Detected change data
========
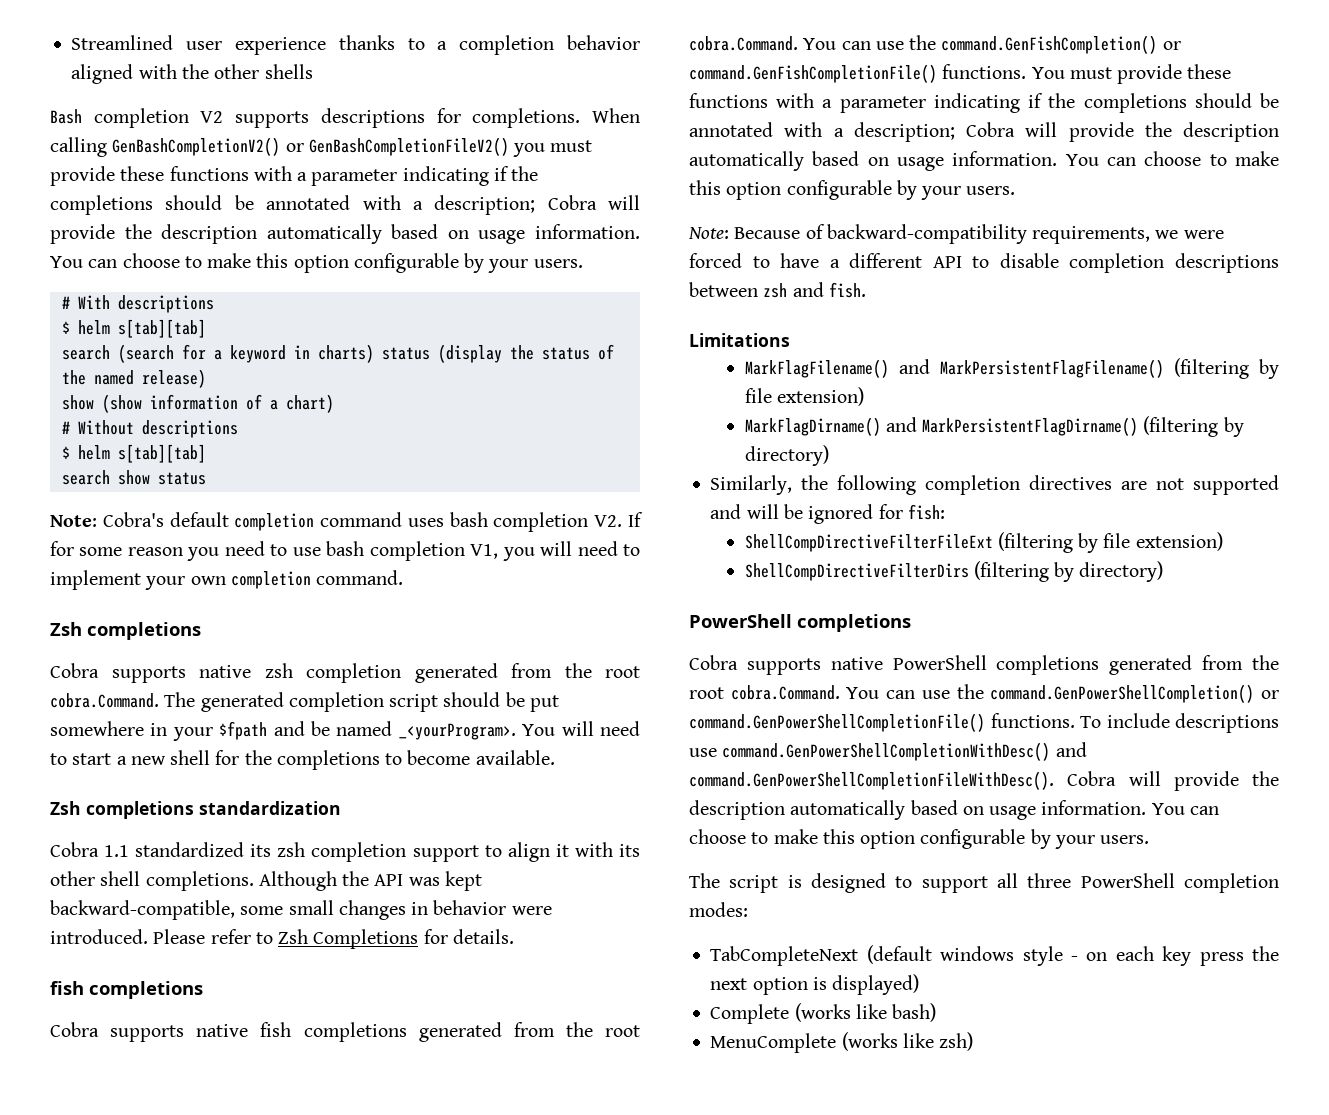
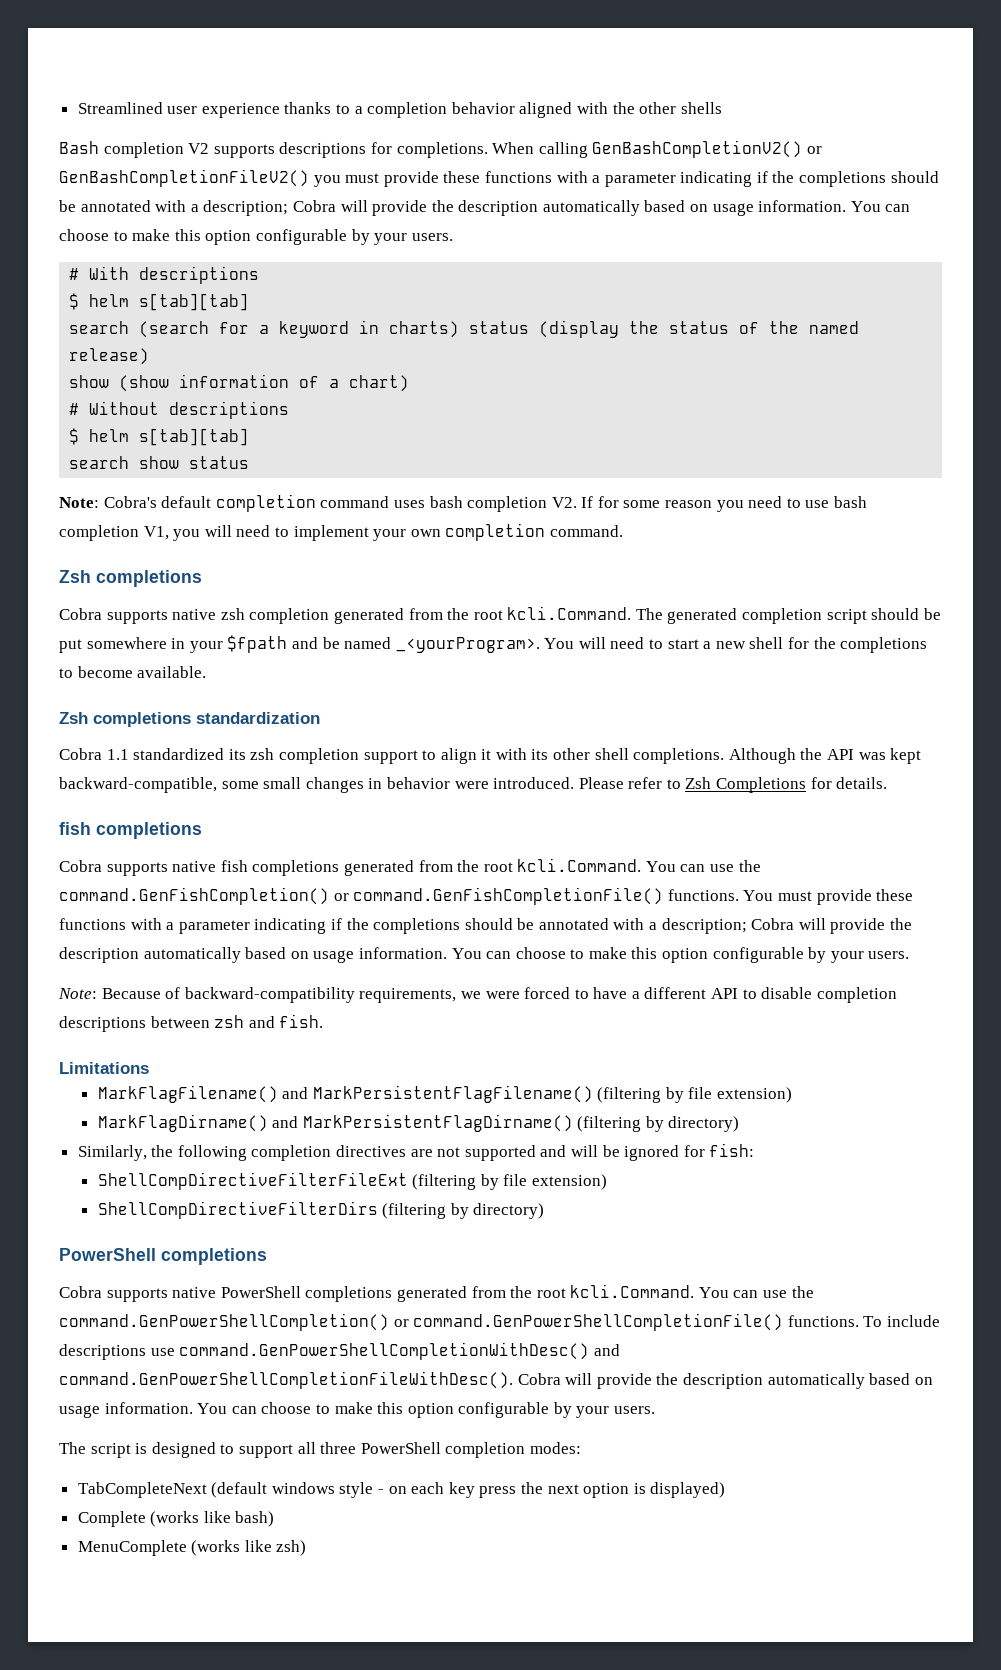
- Cobra supports native zsh completion generated from the root cobra.Command. The generated completion script should be put somewhere in your $fpath and be named _<yourProgram>.
+ Cobra supports native zsh completion generated from the root kcli.Command. The generated completion script should be put somewhere in your $fpath and be named _<yourProgram>.
- Cobra supports native fish completions generated from the root cobra.Command. You can use the command.GenFishCompletion() or command.GenFishCompletionFile() functions.
+ Cobra supports native fish completions generated from the root kcli.Command. You can use the command.GenFishCompletion() or command.GenFishCompletionFile() functions.
- Cobra supports native PowerShell completions generated from the root cobra.Command. You can use the command.GenPowerShellCompletion() or command.GenPowerShellCompletionFile() functions.
+ Cobra supports native PowerShell completions generated from the root kcli.Command. You can use the command.GenPowerShellCompletion() or command.GenPowerShellCompletionFile() functions.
========
WORK ORDER: Once a line of the records is found to contain "completions", copy it out.

SOLUTION TO THIS TASK:
- Cobra supports native fish completions generated from the root cobra.Command. You can use the command.GenFishCompletion() or command.GenFishCompletionFile() functions.
+ Cobra supports native fish completions generated from the root kcli.Command. You can use the command.GenFishCompletion() or command.GenFishCompletionFile() functions.
- Cobra supports native PowerShell completions generated from the root cobra.Command. You can use the command.GenPowerShellCompletion() or command.GenPowerShellCompletionFile() functions.
+ Cobra supports native PowerShell completions generated from the root kcli.Command. You can use the command.GenPowerShellCompletion() or command.GenPowerShellCompletionFile() functions.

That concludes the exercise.